**ACTIVITY**:
Using the records below, give the number of lines where the string "align" shows up. Add nothing to it.

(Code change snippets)

##########

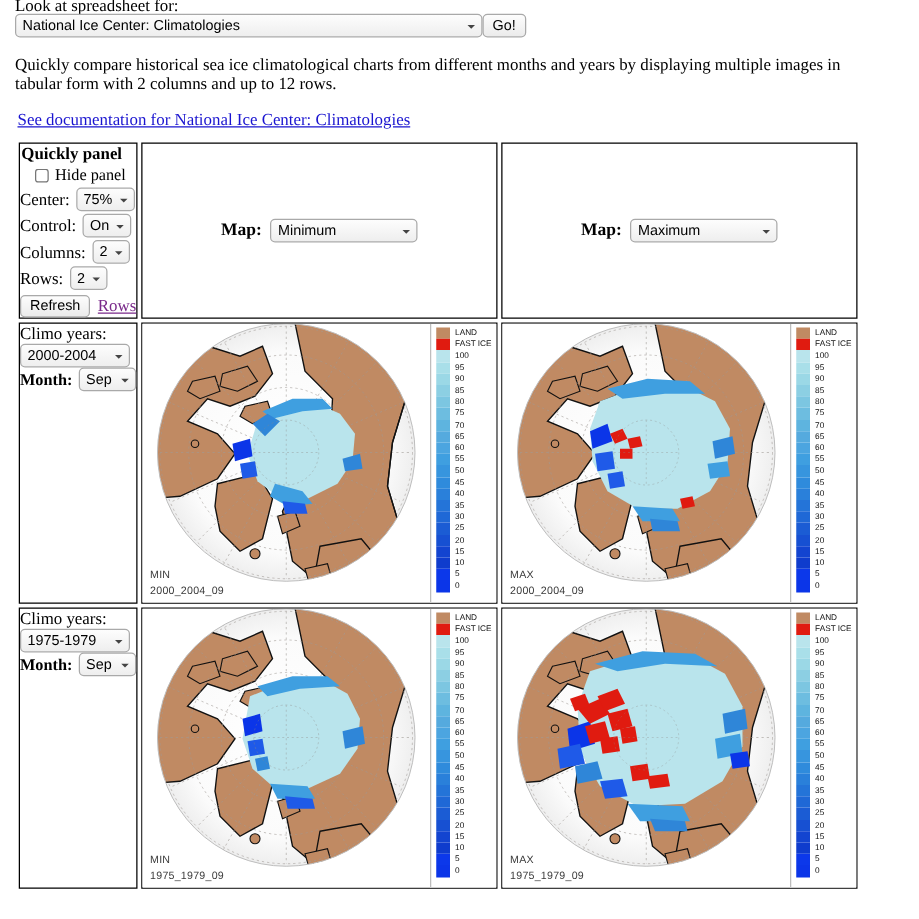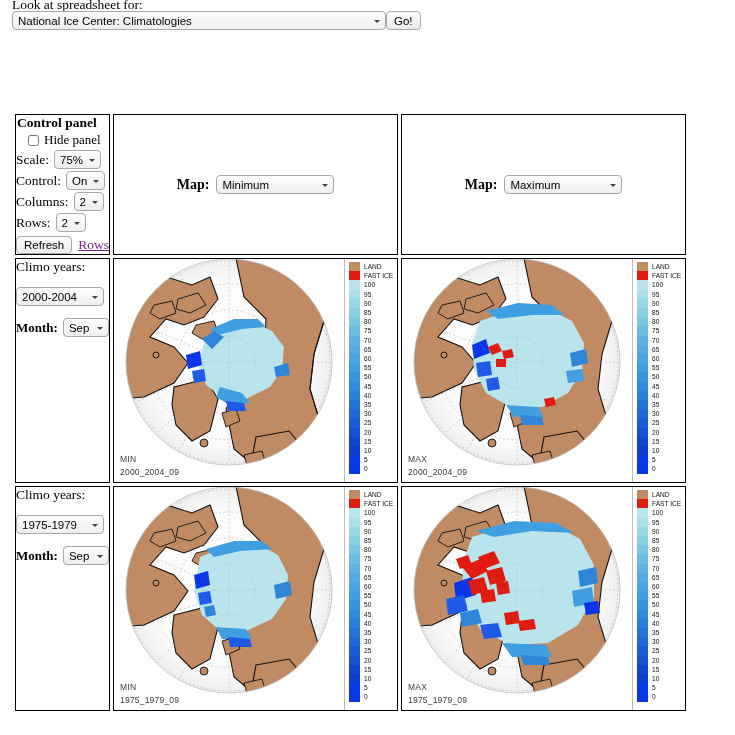--- a/index.html
+++ b/index.html
@@ -164,6 +164,7 @@
     <button class="go">Go!</button>
   </div>
 
+  <div class="desc">Quickly compare historical sea ice climatological charts from different months and years by displaying multiple images in tabular form with 2 columns and up to 12 rows.</div>
 
 
   <table class="grid">

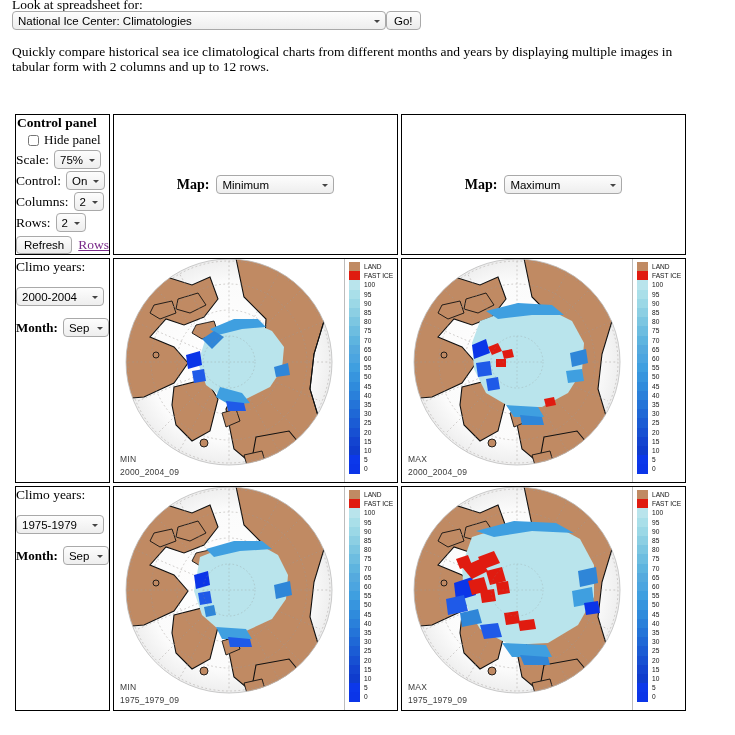--- a/index.html
+++ b/index.html
@@ -166,6 +166,7 @@
 
   <div class="desc">Quickly compare historical sea ice climatological charts from different months and years by displaying multiple images in tabular form with 2 columns and up to 12 rows.</div>
 
+  <div class="doclink">See documentation for National Ice Center: Climatologies</div>
 
   <table class="grid">
     <tbody>

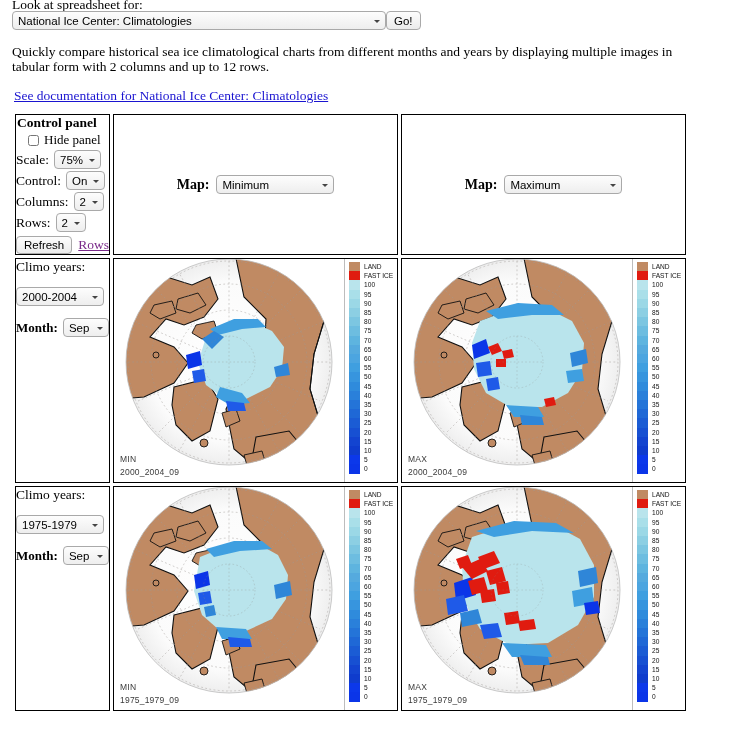--- a/index.html
+++ b/index.html
@@ -172,7 +172,7 @@
     <tbody>
         <tr>
       <td class="ctrlcell">
-        <div class="cp-title">Control panel</div>
+        <div class="cp-title">Quickly panel</div>
 
         <div class="cp-chk">
           <input type="checkbox" style="">

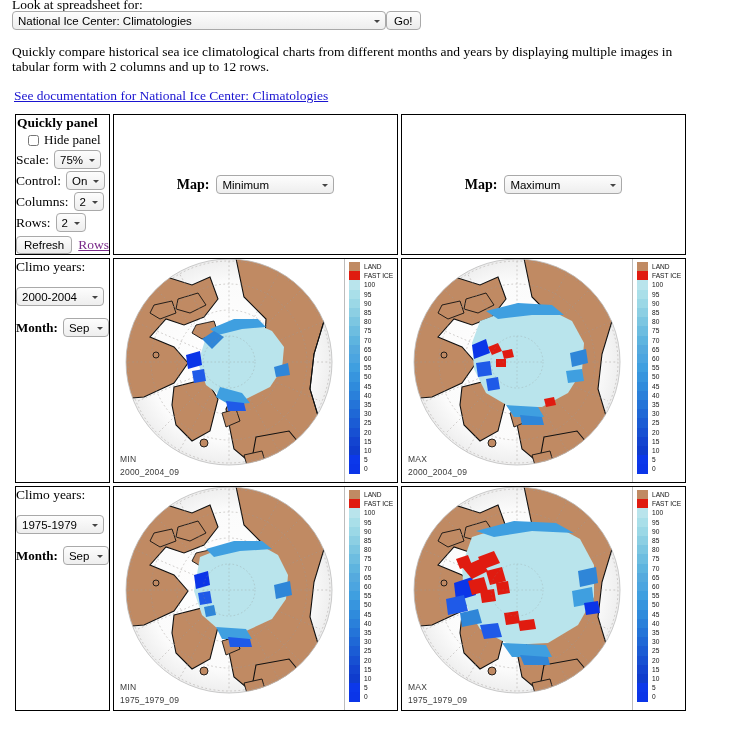--- a/index.html
+++ b/index.html
@@ -180,7 +180,7 @@
         </div>
 
         <div class="cp-row">
-          <label>Scale:</label>
+          <label>Center:</label>
           <span class="selwrap">
             <select class="ss">
               <option>75%</option>

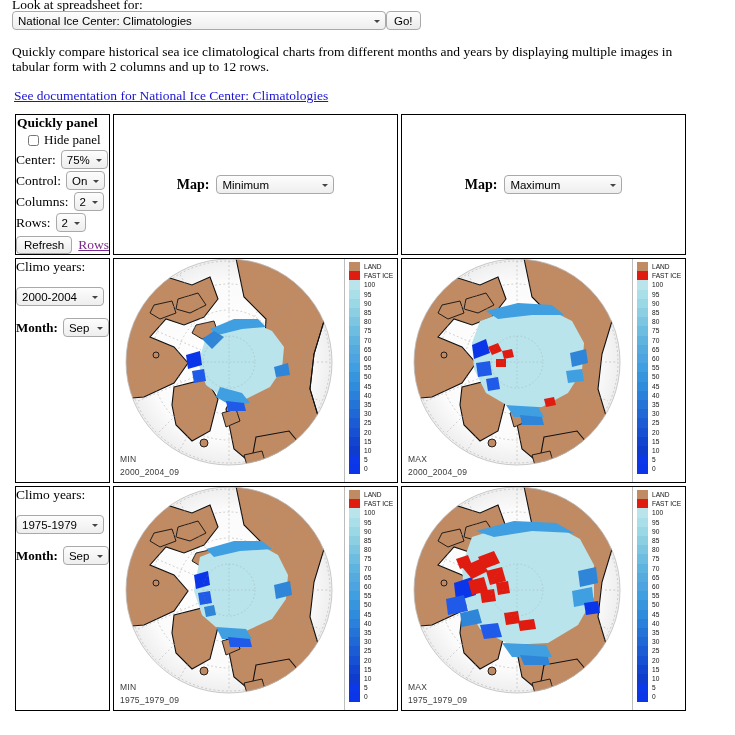--- a/index.html
+++ b/index.html
@@ -123,7 +123,7 @@
   .maphdr b { font-size: 14px; }
 
   .lab-title { font-weight: normal; font-size: 13.5px; }
-  .lab-row { display: flex; align-items: center; gap: 5px; margin-top: 12px; }
+  .lab-row { display: flex; align-items: center; gap: 5px; margin-top: 0; }
 
   .mapbox { position: relative; width: 283px; height: 223px; overflow: hidden; background: #fff; }
   .mapsvg { display: block; }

##########

**RESPONSE AREA**:
2